SciDialect: Symbolic Compression as an Intrinsic Reward for Scientific Discovery Agents
Abstract
Autonomous scientific discovery often depends on expensive or delayed external validation, leaving intermediate reasoning decisions without a task reward. We ask whether abstraction itself can provide useful intrinsic guidance. Our principle, grounded symbolic compression, rewards shorter representations of task-visible scientific content while checking that their claims, conditions, and evidence remain recoverable through a designed decoder. We instantiate it in SciDialect, a black-box controller that calibrates reusable scientific primitives on development tasks, then uses independently validated, query-specific instantiations to condition the next solver step. Its online representation reward requires no external correctness score.
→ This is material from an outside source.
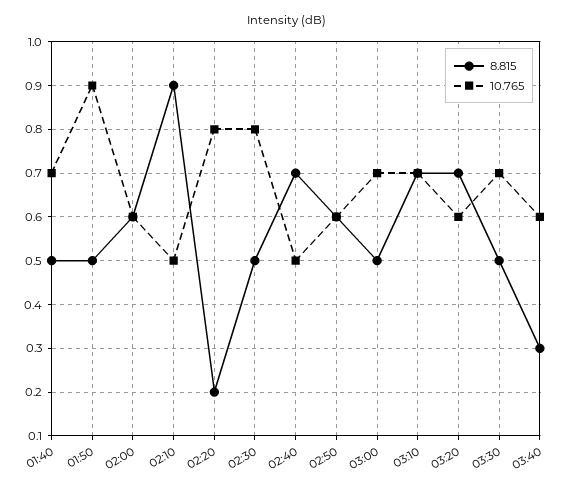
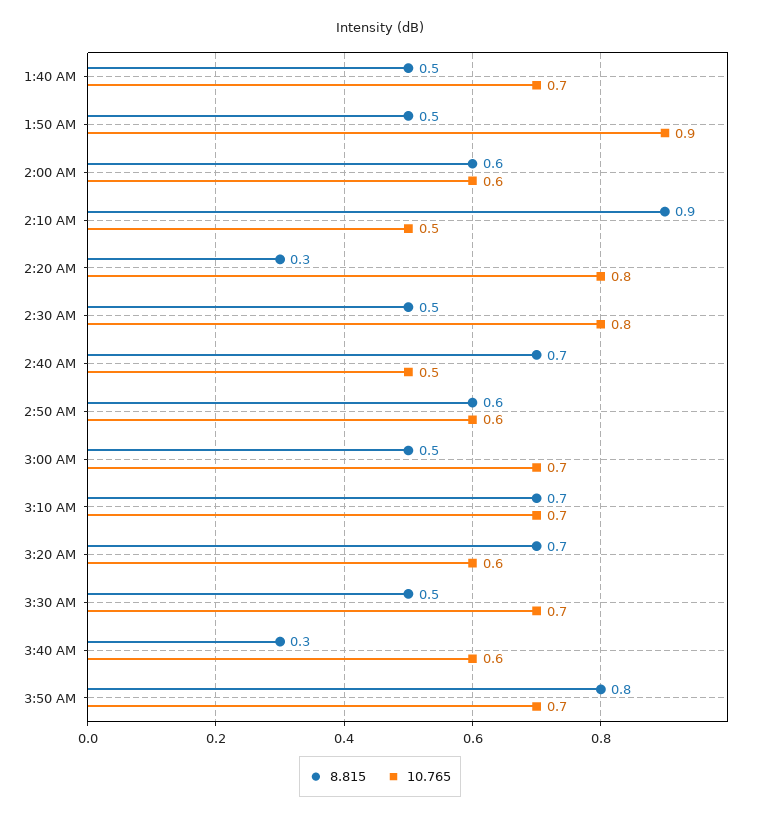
8.815, 02:20: 0.2 -> 0.3
8.815, 3:50 AM: none -> 0.8
10.765, 3:50 AM: none -> 0.7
Our analysis establishes when verified predictive compression improves expected log score after representation cost, and when the scientific-state representation preserves downstream decision information, with a qualified minimality result. Across PreScience, DiscoveryBench, and SciCode, our proposed SciDialect achieves the highest mean contribution token F1 on three model families, improves adapted discovery score over prompt compression, and improves mean observable code execution. Four equal-budget scientific optimization tasks, i.e., MBO, NHO, SPO, and TMC, provide complementary evidence of improved trajectory quality when the intrinsic controller augments an existing objective-based search. Together, these results support grounded abstraction as an intrinsic signal for scientific reasoning, without treating it as a substitute for scientific validation.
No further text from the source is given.